[Collected data entries]
....................

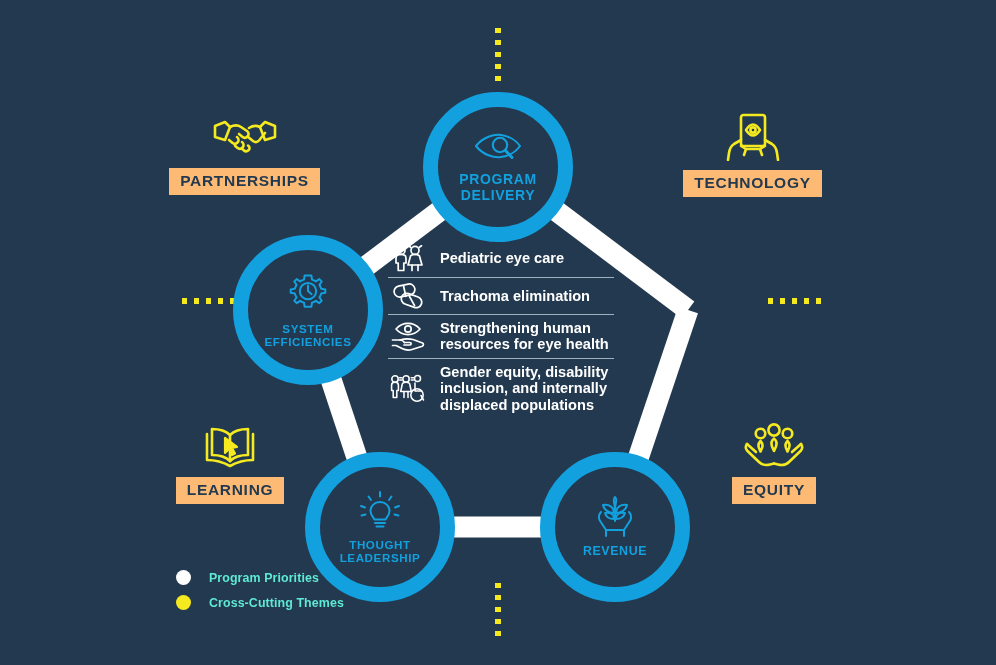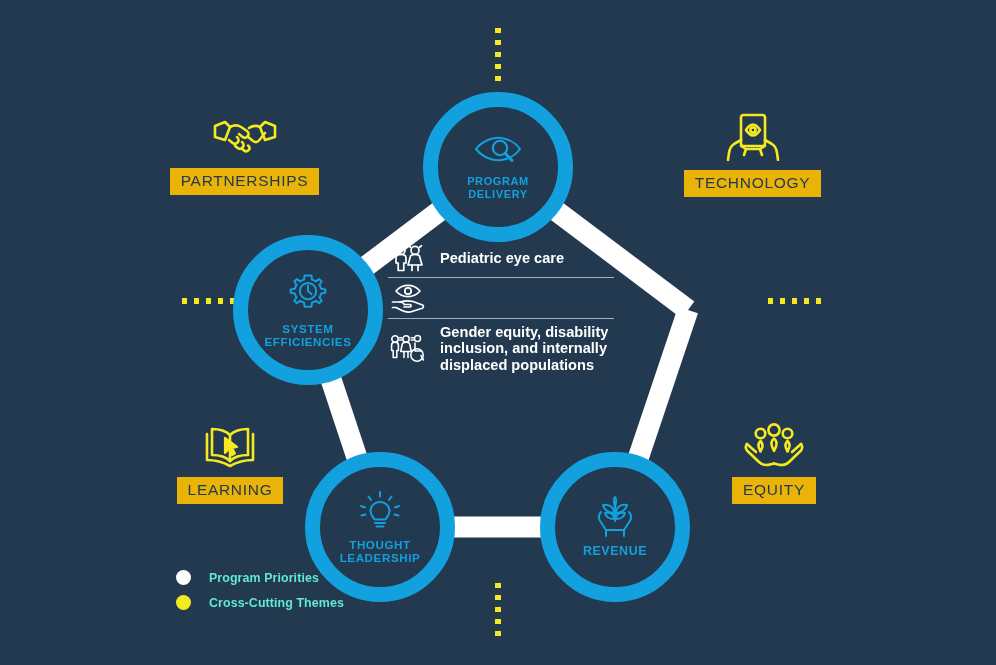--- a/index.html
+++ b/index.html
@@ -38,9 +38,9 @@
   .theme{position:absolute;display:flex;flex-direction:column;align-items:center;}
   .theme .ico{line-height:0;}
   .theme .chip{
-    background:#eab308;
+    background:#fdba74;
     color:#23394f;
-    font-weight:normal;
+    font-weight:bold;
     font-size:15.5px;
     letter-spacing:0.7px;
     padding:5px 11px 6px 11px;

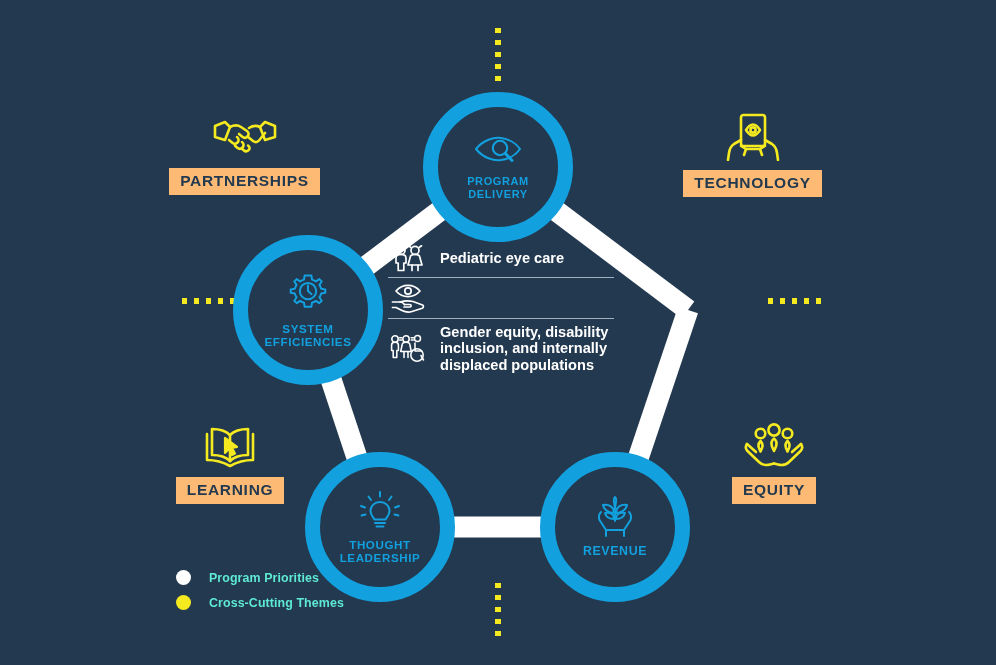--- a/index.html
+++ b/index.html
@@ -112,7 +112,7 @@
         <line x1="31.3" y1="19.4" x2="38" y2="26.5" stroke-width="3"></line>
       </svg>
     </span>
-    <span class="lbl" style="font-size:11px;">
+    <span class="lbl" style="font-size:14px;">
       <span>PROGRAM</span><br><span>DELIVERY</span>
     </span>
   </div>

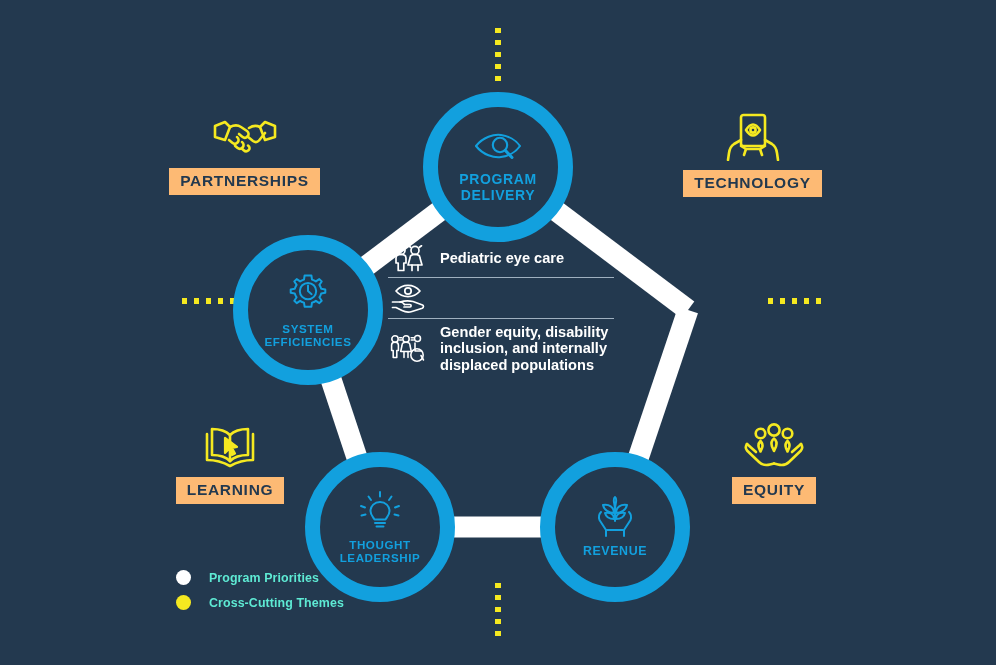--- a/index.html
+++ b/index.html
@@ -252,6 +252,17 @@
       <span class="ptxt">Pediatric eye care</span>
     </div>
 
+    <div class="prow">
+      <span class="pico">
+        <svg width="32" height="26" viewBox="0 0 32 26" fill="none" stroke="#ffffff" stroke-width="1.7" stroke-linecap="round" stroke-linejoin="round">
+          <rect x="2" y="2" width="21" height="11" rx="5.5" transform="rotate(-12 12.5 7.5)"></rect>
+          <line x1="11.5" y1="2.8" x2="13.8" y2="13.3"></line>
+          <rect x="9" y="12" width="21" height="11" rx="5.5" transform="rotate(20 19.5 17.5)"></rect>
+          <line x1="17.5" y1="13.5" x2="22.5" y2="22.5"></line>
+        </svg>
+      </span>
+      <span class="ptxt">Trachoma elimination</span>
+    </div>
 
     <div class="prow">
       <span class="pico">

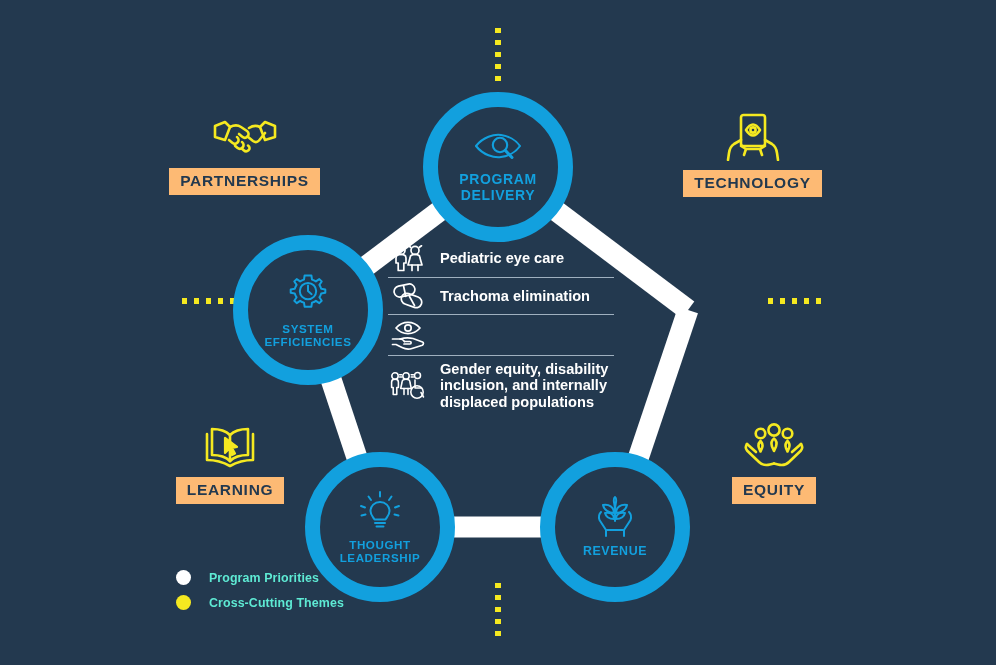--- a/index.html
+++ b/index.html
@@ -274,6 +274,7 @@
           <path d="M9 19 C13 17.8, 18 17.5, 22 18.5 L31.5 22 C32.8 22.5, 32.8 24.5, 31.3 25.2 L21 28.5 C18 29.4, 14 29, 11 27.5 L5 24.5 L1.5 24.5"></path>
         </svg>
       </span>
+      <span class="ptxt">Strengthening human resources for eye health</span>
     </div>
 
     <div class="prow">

....................

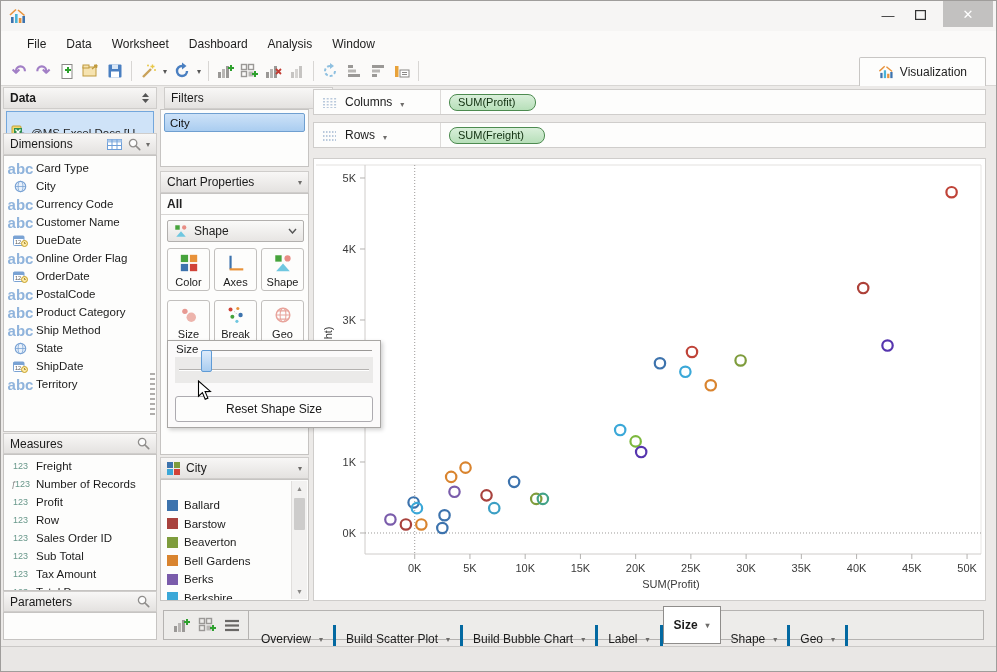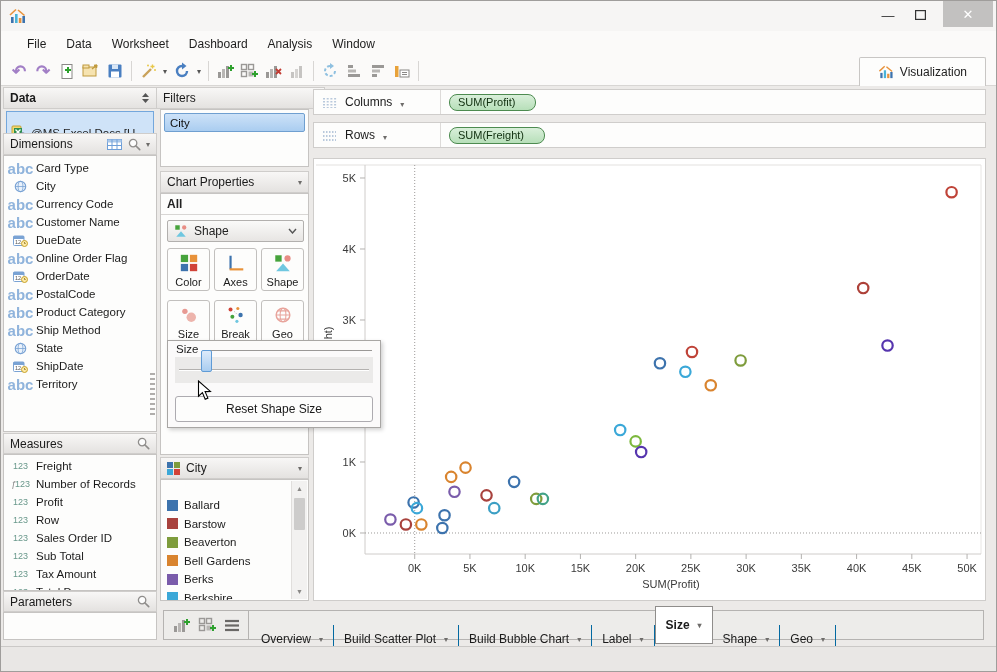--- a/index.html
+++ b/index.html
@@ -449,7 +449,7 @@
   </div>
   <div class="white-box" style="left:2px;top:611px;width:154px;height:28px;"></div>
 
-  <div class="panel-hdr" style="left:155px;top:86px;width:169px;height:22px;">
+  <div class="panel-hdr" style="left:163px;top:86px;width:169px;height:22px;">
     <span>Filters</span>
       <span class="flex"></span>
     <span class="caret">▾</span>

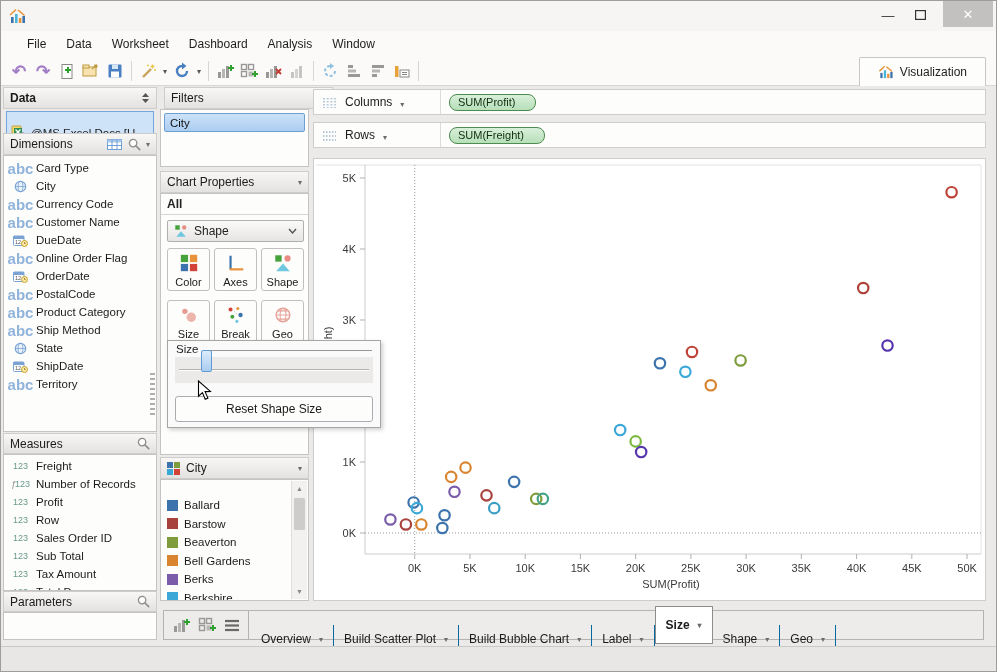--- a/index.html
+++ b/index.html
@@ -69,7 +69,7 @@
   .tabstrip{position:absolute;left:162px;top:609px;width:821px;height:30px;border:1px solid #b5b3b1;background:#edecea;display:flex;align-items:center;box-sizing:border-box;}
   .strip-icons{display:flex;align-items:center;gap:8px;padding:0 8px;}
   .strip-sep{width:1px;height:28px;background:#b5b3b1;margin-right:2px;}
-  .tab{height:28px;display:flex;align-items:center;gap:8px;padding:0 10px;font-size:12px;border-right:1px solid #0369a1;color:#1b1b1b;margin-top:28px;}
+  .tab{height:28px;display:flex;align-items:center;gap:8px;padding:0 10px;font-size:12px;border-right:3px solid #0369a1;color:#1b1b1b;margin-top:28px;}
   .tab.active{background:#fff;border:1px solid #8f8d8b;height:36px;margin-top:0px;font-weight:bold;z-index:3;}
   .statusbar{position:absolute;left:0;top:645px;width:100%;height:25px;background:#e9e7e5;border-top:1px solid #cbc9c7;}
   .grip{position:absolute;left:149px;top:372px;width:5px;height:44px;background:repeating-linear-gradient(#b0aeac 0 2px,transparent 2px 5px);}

....................

■ Task to complete ■
Filter the data above down to lines with the word "font", and copy them.

■ Written solution ■
-    font-weight:normal;
+    font-weight:bold;
     font-size:15.5px;
-    <span class="lbl" style="font-size:11px;">
+    <span class="lbl" style="font-size:14px;">
-  .tab{height:28px;display:flex;align-items:center;gap:8px;padding:0 10px;font-size:12px;border-right:1px solid #0369a1;color:#1b1b1b;margin-top:28px;}
+  .tab{height:28px;display:flex;align-items:center;gap:8px;padding:0 10px;font-size:12px;border-right:3px solid #0369a1;color:#1b1b1b;margin-top:28px;}
   .tab.active{background:#fff;border:1px solid #8f8d8b;height:36px;margin-top:0px;font-weight:bold;z-index:3;}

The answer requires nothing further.